■ Extracted material
···

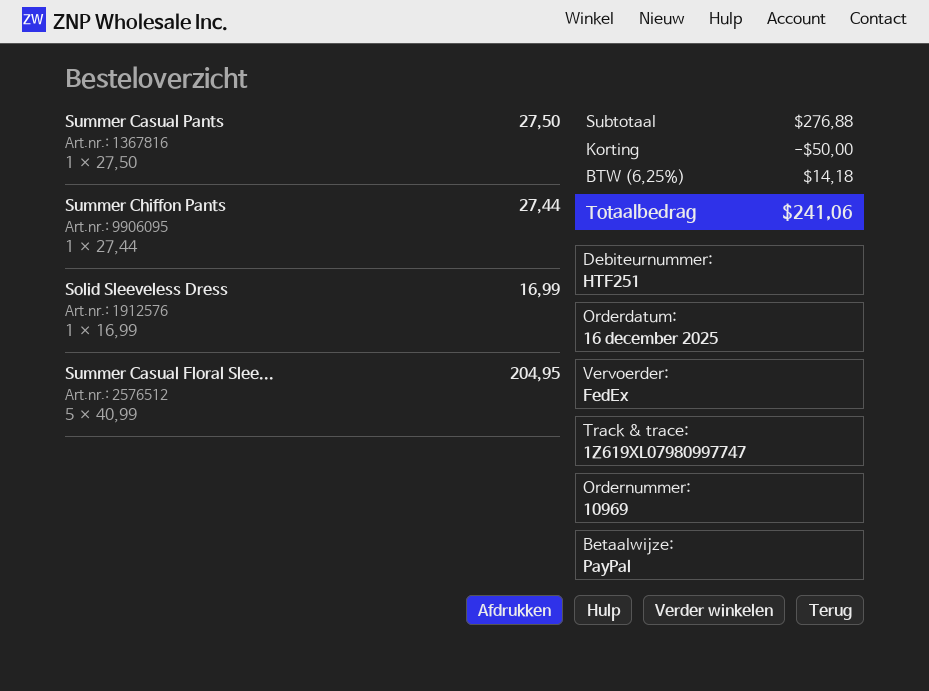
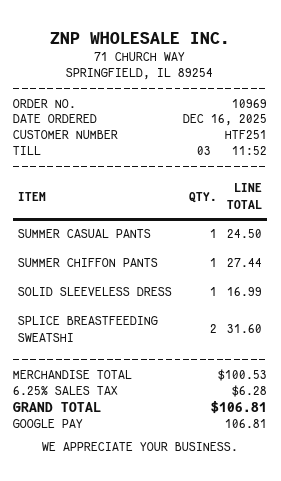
payment method: PayPal -> Google Pay
Summer Casual Pants: 1 for 27.50 -> 1 for 24.50
Summer Casual Floral Slee...: 5 for 204.95 -> none
SPLICE BREASTFEEDING SWEATSHI: none -> 2 for 31.60
subtotal: 276.88 -> 100.53
discount: 50.00 -> none
tax: 6.25% = 14.18 -> 6.25% = 6.28
total: 241.06 -> 106.81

···

■ What you will do
Write out exactly the lines from the line with "Summer Casual Floral" to the close of the listing above, including both of those lines.

■ Solved problem
Summer Casual Floral Slee...: 5 for 204.95 -> none
SPLICE BREASTFEEDING SWEATSHI: none -> 2 for 31.60
subtotal: 276.88 -> 100.53
discount: 50.00 -> none
tax: 6.25% = 14.18 -> 6.25% = 6.28
total: 241.06 -> 106.81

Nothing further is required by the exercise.